На следующий же день открылось, что в Машино поправление нельзя верить. Напротив, доктора предварили, что положение больной сделалось до крайности опасным, и тогда у нас впервые открыто заговорили в доме о возможности Машиной смерти. Эта смерть могла случиться со дня на день, в неизвестный час и минуту. Всеми овладела усталость и невольная покорность и не исчезающий ни на одно мгновенье страх на сердце. Отец почти не выходил из своего кабинета. С матушкой случилось нечто вроде истерического помешательства: она не могла говорить; ее губы сжались в судороге и, казалось, не было такой силы, которая могла бы разомкнуть ее челюсть. Глаза у нее сделались робкие и безутешные. Она не была в состоянии оставаться дольше в доме и перешла во флигель, к домовладелице, где сидела целый день в какой-нибудь комнатке, молчаливая и беспомощная. Если ей что-нибудь было нужно, она писала на бумаге. Большею частию это были справки о Машином здоровье.

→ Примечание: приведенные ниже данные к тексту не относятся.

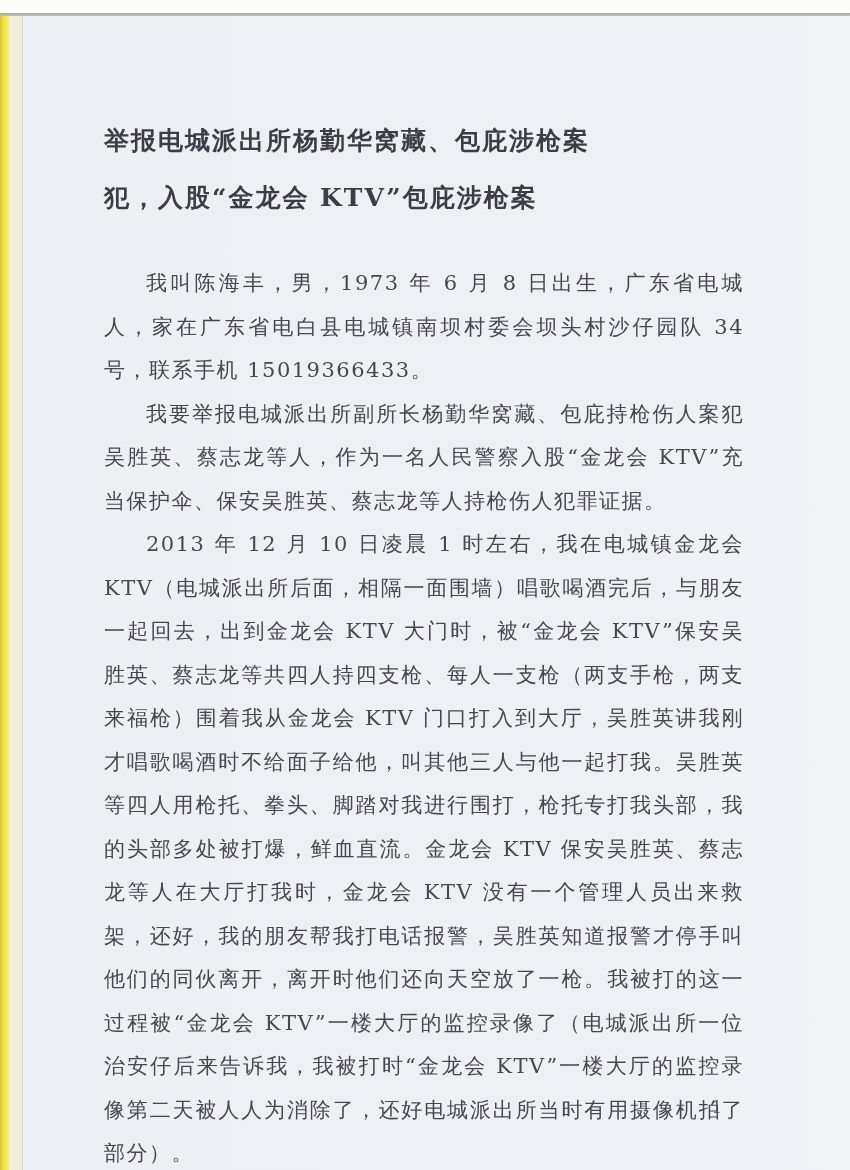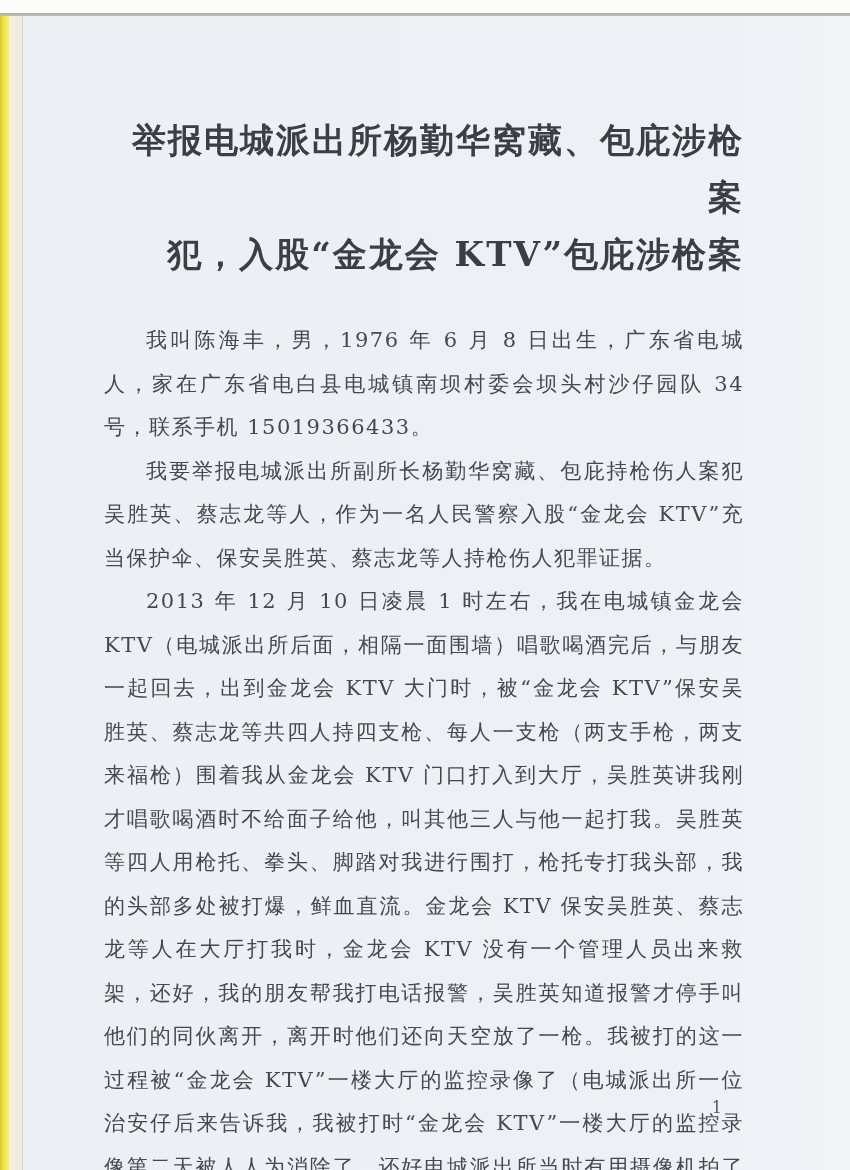"举报电城派出所杨勤华窝藏、包庇涉枪案" .title { font-size: 34px -> 25px; text-align: right -> left }
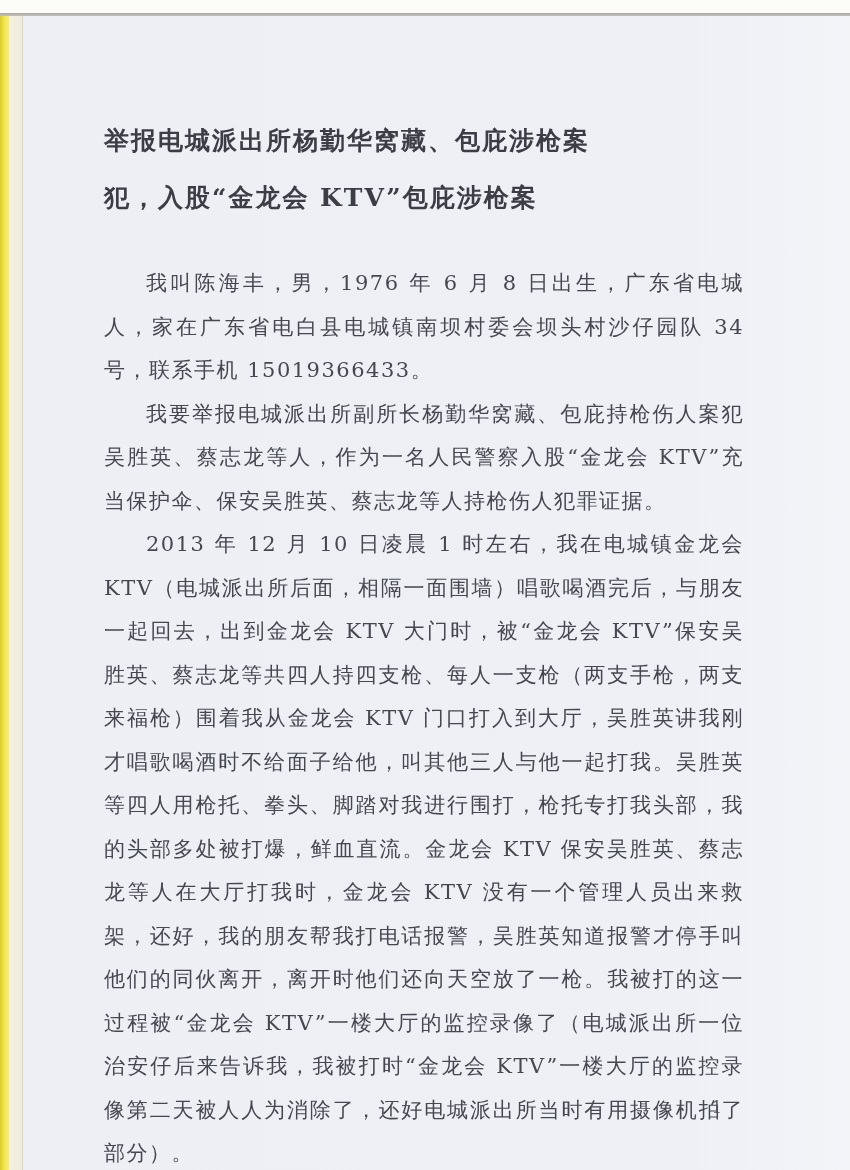"我叫陈海丰，男，1976 年 6 月 8" p { text: 1976 -> 1973 }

Так прошло два дня. Уже не надеялись, а только спрашивали: «Ничего еще не случилось?» – и ждали. Я никак не мог себе представить, что может и что должно совершиться в минуту Машиной кончины. Я ждал чего-то необыкновенного. Я недоумевал, как и кто войдет к нам в дом, чтобы взять Машину душу из ее тела. Спустится ли Ангел? Войдет ли Христос? Почувствуем ли все мы этот приход, соединяющий всех нас с иным существованием?
Но Машина комнатка оставалась тихою. Иногда только доносился к нам короткий звук ее кашля или слабого стона. Нянюшка, сидевшая возле нее, почти всегда отвечала одно и то же: «Почивают».